A number of nationally based organizations have also crafted ranking using input from students and alumni. In 2014, the Toronto-based CampusRanking.ca began publication of its annual Canadian University and College Rankings, focusing on undergraduate education. The student-generated rankings asked over 40,000 undergraduate students and alumni to rate their schools. The survey was done across 135 schools in Canada. This data was used to develop a school matching quiz, MatchU, where students are matched to schools based on their personality type and school preferences.

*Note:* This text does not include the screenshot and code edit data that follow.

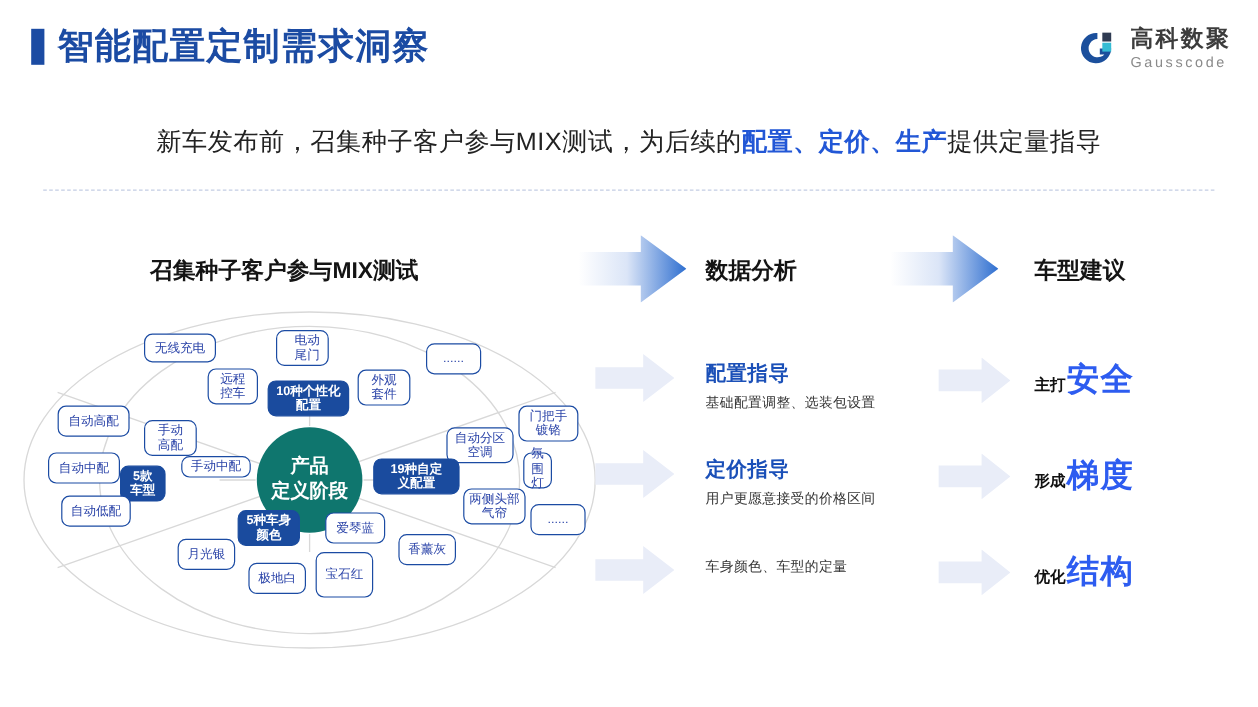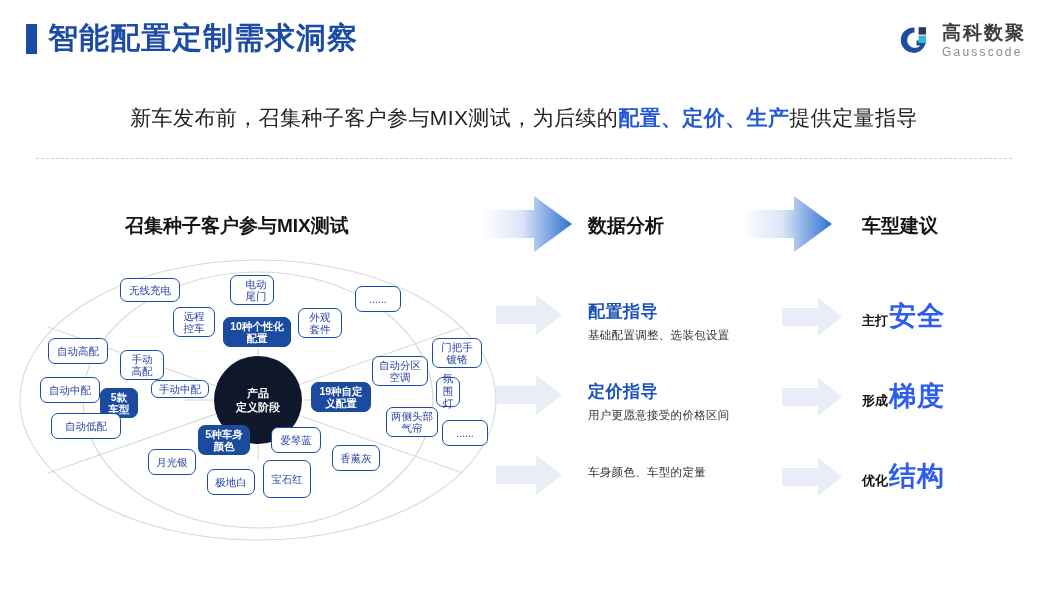--- a/index.html
+++ b/index.html
@@ -70,21 +70,21 @@
     display:flex;align-items:center;justify-content:center;
     text-align:center;
     padding:2px 4px;
     white-space:pre-line;
   }
   .node.solid{
     background:#1a4b9e;border-color:#1a4b9e;color:#ffffff;font-weight:bold;
   }
   .center-node{
     position:absolute;border-radius:50%;
-    background:#0f172a;color:#fff;font-weight:bold;font-size:11px;
+    background:#0f766e;color:#fff;font-weight:bold;font-size:16px;
     display:flex;align-items:center;justify-content:center;text-align:center;
     line-height:1.3;white-space:pre-line;
   }
 
   
   .guide{position:absolute;}
   .guide-title{font-size:17px;font-weight:bold;color:#1b50b8;letter-spacing:.5px;white-space:nowrap;}
   .guide-sub{font-size:11.5px;color:#333;margin-top:5px;letter-spacing:.3px;white-space:nowrap;}
 
   
@@ -183,27 +183,27 @@
 镀铬</div>
         <div class="node" style="left: 40px; top: 83px; width: 60px; height: 26px;">自动高配</div>
         <div class="node" style="left: 112px; top: 95px; width: 44px; height: 30px;">手动
 高配</div>
         <div class="node" style="left: 364px; top: 101px; width: 56px; height: 30px;">自动分区
 空调</div>
         <div class="node" style="left: 428px; top: 122px; width: 24px; height: 30px; font-family: Liberation Serif, serif;">氛围
 灯</div>
         <div class="node" style="left: 32px; top: 122px; width: 60px; height: 26px;">自动中配</div>
         <div class="node" style="left: 143px; top: 125px; width: 58px; height: 18px;">手动中配</div>
-        <div class="node solid" style="left: 303px; top: 127px; width: 60px; height: 30px;">19种自定
+        <div class="node solid" style="left: 303px; top: 127px; width: 72px; height: 30px;">19种自定
 义配置</div>
         <div class="node solid" style="left: 92px; top: 133px; width: 38px; height: 30px;">5款
 车型</div>
         <div class="node" style="left: 378px; top: 152px; width: 52px; height: 30px;">两侧头部
 气帘</div>
-        <div class="node" style="left: 43px; top: 158px; width: 70px; height: 26px;">自动低配</div>
+        <div class="node" style="left: 43px; top: 158px; width: 58px; height: 26px;">自动低配</div>
         <div class="node solid" style="left: 190px; top: 170px; width: 52px; height: 30px;">5种车身
 颜色</div>
         <div class="node" style="left: 263px; top: 172px; width: 50px; height: 26px;">爱琴蓝</div>
         <div class="node" style="left: 434px; top: 165px; width: 46px; height: 26px;">......</div>
         <div class="node" style="left: 324px; top: 190px; width: 48px; height: 26px;">香薰灰</div>
         <div class="node" style="left: 140px; top: 194px; width: 48px; height: 26px;">月光银</div>
         <div class="node" style="left: 255px; top: 205px; width: 48px; height: 38px;">宝石红</div>
         <div class="node" style="left: 199px; top: 214px; width: 48px; height: 26px;">极地白</div>
       </div>
   </div>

In February 2017, University Magazine, based in Windsor and Edmonton, started publishing its list of Top 10 universities in Canada. University Magazine surveyed undergraduate and graduate students at 96 Canadian universities, using this information to rank the universities

====Maclean's====
Maclean's publishes an annual ranking of Canadian universities, intended to measure a university's overall "undergraduate experience". Universities are split into three categories: medical/doctoral, comprehensive, and undergraduate. Maclean's evaluates post-secondary institutions on a number of performance factors, such as awards collected, resources, reputation, as well as student satisfaction surveys.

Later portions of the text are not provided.